SUPPLIED ENTRIES ->
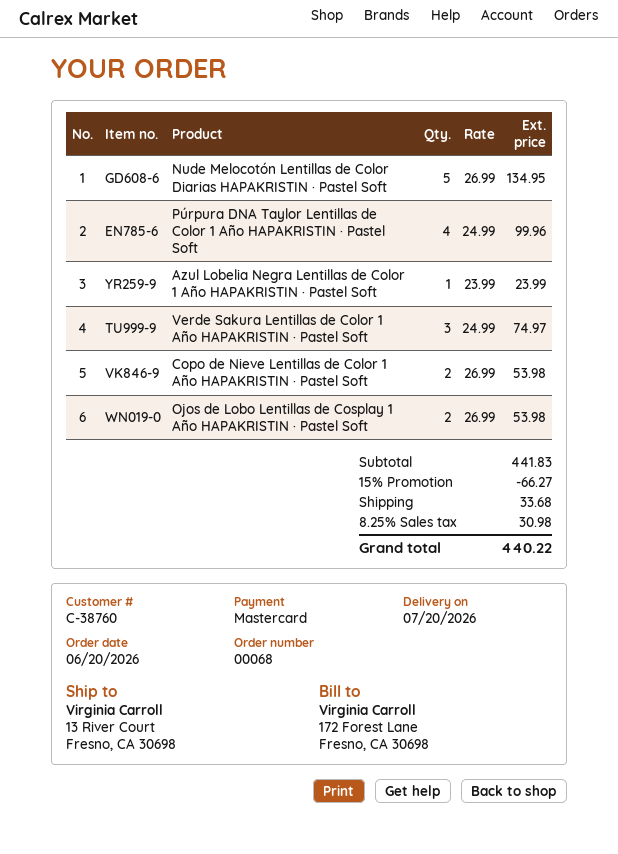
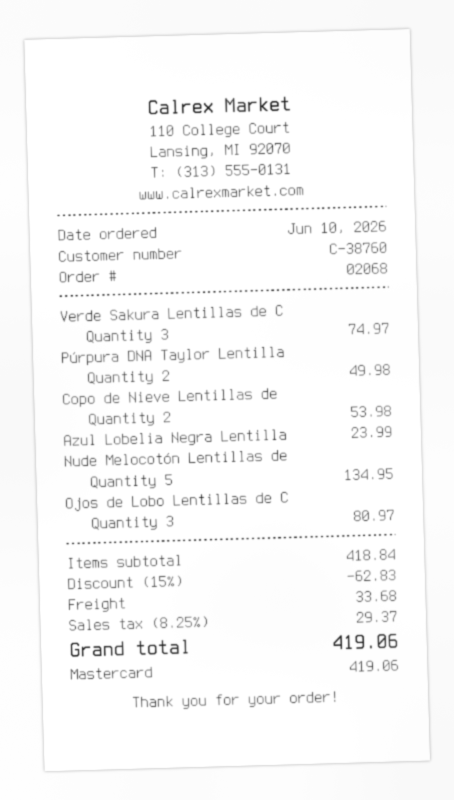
order number: 00068 -> 02068
order date: 2026-06-20 -> 2026-06-10
Púrpura DNA Taylor Lentillas de Color 1 Año HAPAKRISTIN · Pastel Soft: 4 for 99.96 -> 2 for 49.98
Ojos de Lobo Lentillas de Cosplay 1 Año HAPAKRISTIN · Pastel Soft: 2 for 53.98 -> 3 for 80.97
subtotal: 441.83 -> 418.84
discount: 15% = 66.27 -> 15% = 62.83
tax: 8.25% = 30.98 -> 8.25% = 29.37
total: 440.22 -> 419.06

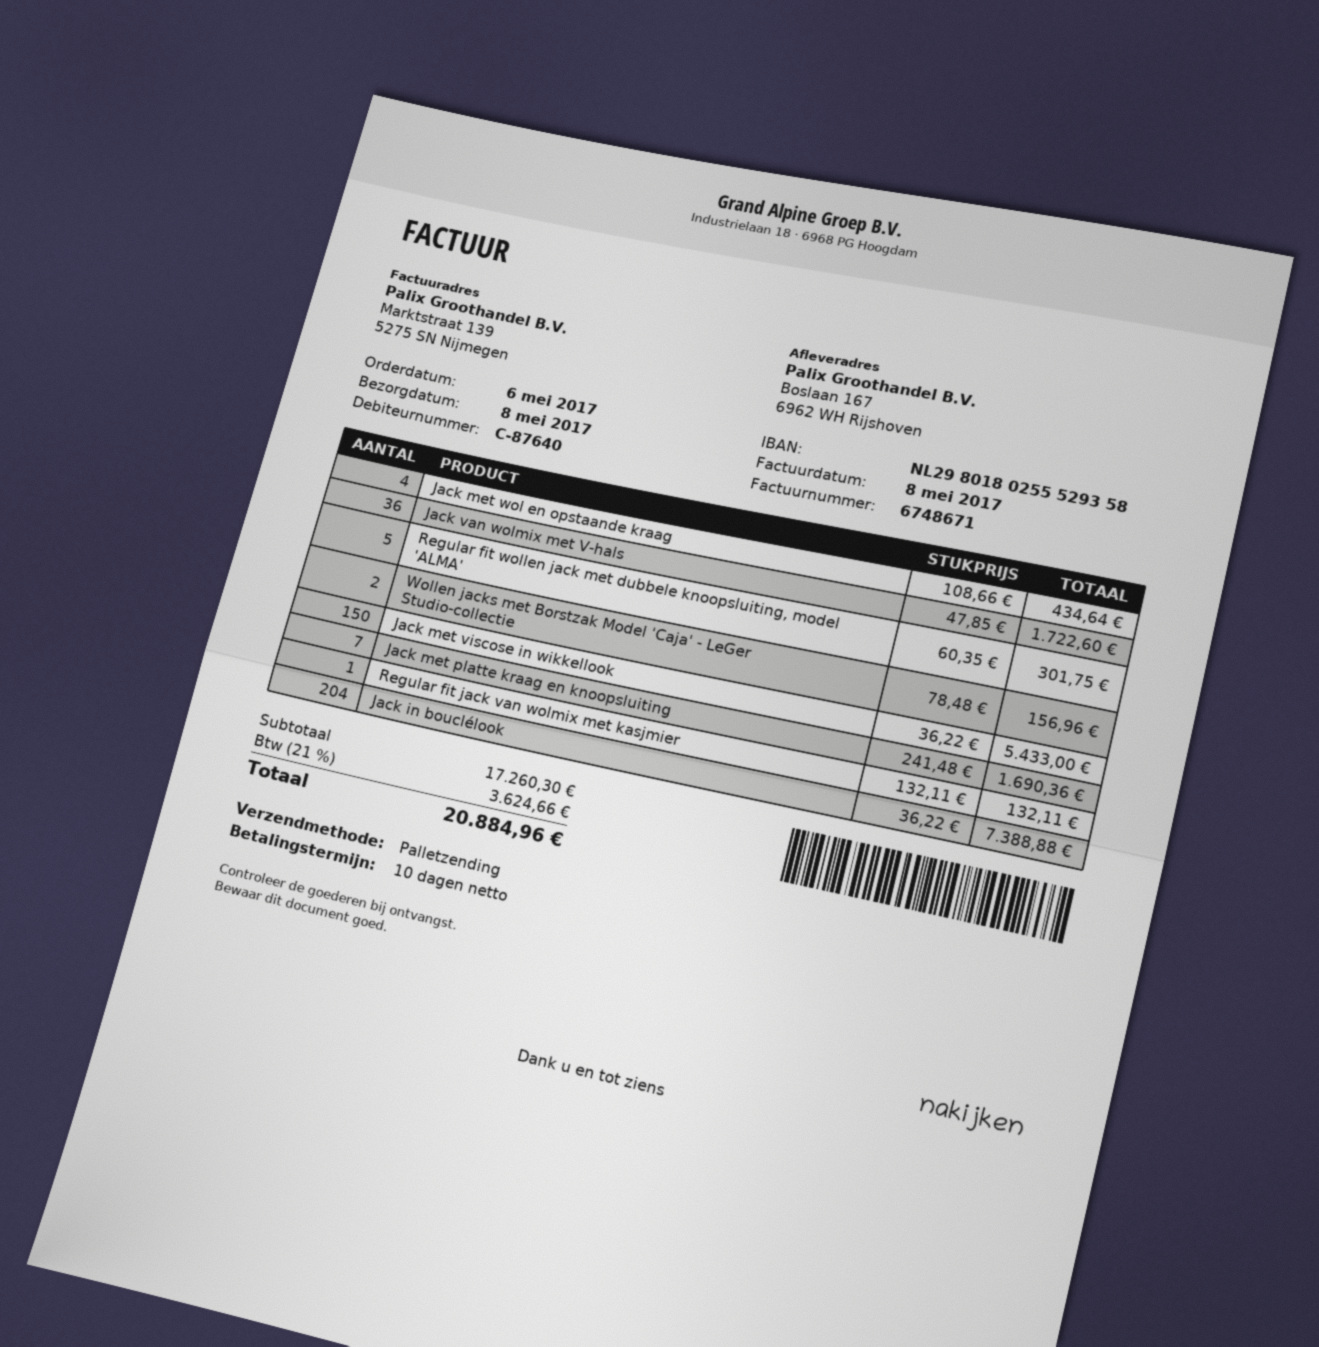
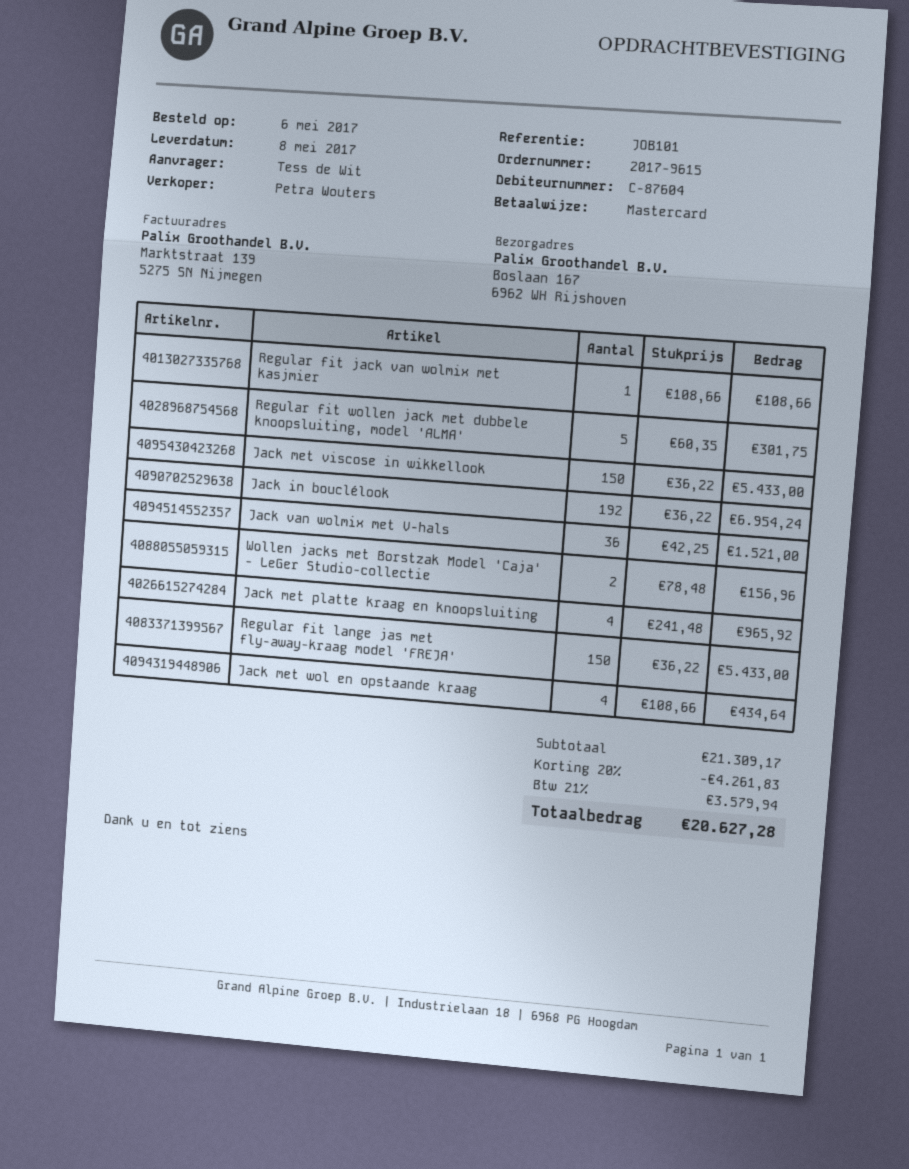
customer number: C-87640 -> C-87604
Jack van wolmix met V-hals: 36 x 47.85 = 1722.60 -> 36 x 42.25 = 1521.00
Jack met platte kraag en knoopsluiting: 7 x 241.48 = 1690.36 -> 4 x 241.48 = 965.92
Regular fit jack van wolmix met kasjmier: 1 x 132.11 = 132.11 -> 1 x 108.66 = 108.66
Jack in bouclélook: 204 x 36.22 = 7388.88 -> 192 x 36.22 = 6954.24
Regular fit lange jas met fly-away-kraag model 'FREJA': none -> 150 x 36.22 = 5433.00
subtotal: 17260.30 -> 21309.17
discount: none -> 20% = 4261.83
tax: 21% = 3624.66 -> 21% = 3579.94
total: 20884.96 -> 20627.28

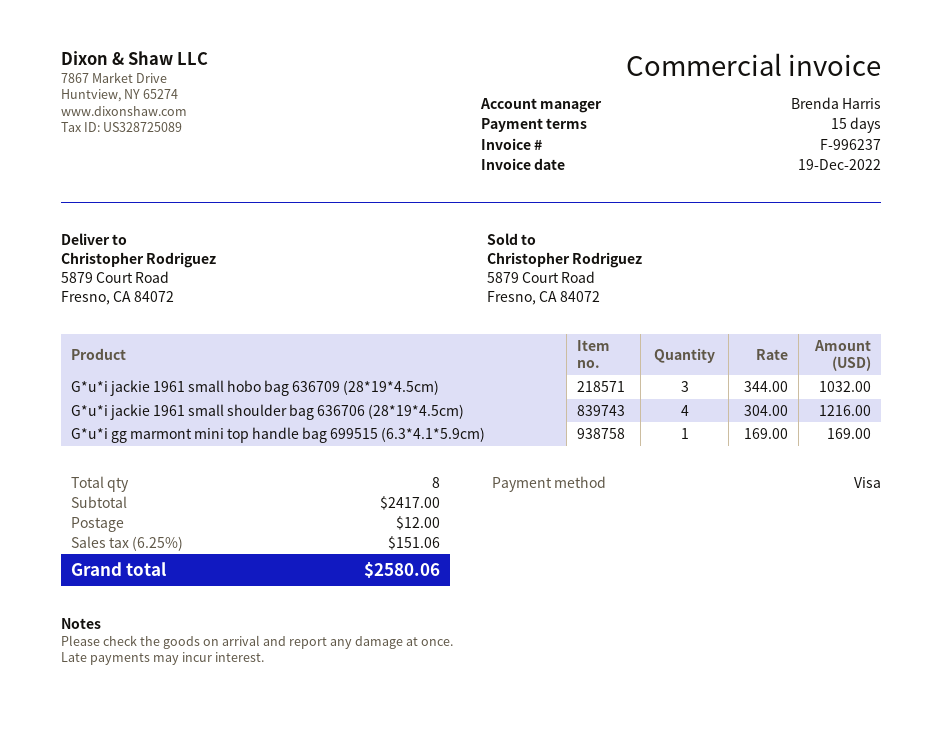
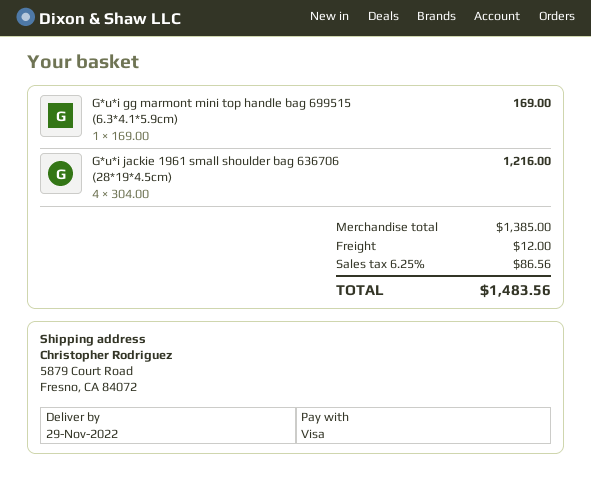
G*u*i jackie 1961 small hobo bag 636709 (28*19*4.5cm): 3 x 344.00 = 1032.00 -> none
subtotal: 2417.00 -> 1385.00
tax: 6.25% = 151.06 -> 6.25% = 86.56
total: 2580.06 -> 1483.56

TO DO -> Beginning at the line with "Regular fit lange", reproduce word for word each line through the last line of the records. Include both ends but no pictures.

EXERCISE SOLUTION ->
Regular fit lange jas met fly-away-kraag model 'FREJA': none -> 150 x 36.22 = 5433.00
subtotal: 17260.30 -> 21309.17
discount: none -> 20% = 4261.83
tax: 21% = 3624.66 -> 21% = 3579.94
total: 20884.96 -> 20627.28

G*u*i jackie 1961 small hobo bag 636709 (28*19*4.5cm): 3 x 344.00 = 1032.00 -> none
subtotal: 2417.00 -> 1385.00
tax: 6.25% = 151.06 -> 6.25% = 86.56
total: 2580.06 -> 1483.56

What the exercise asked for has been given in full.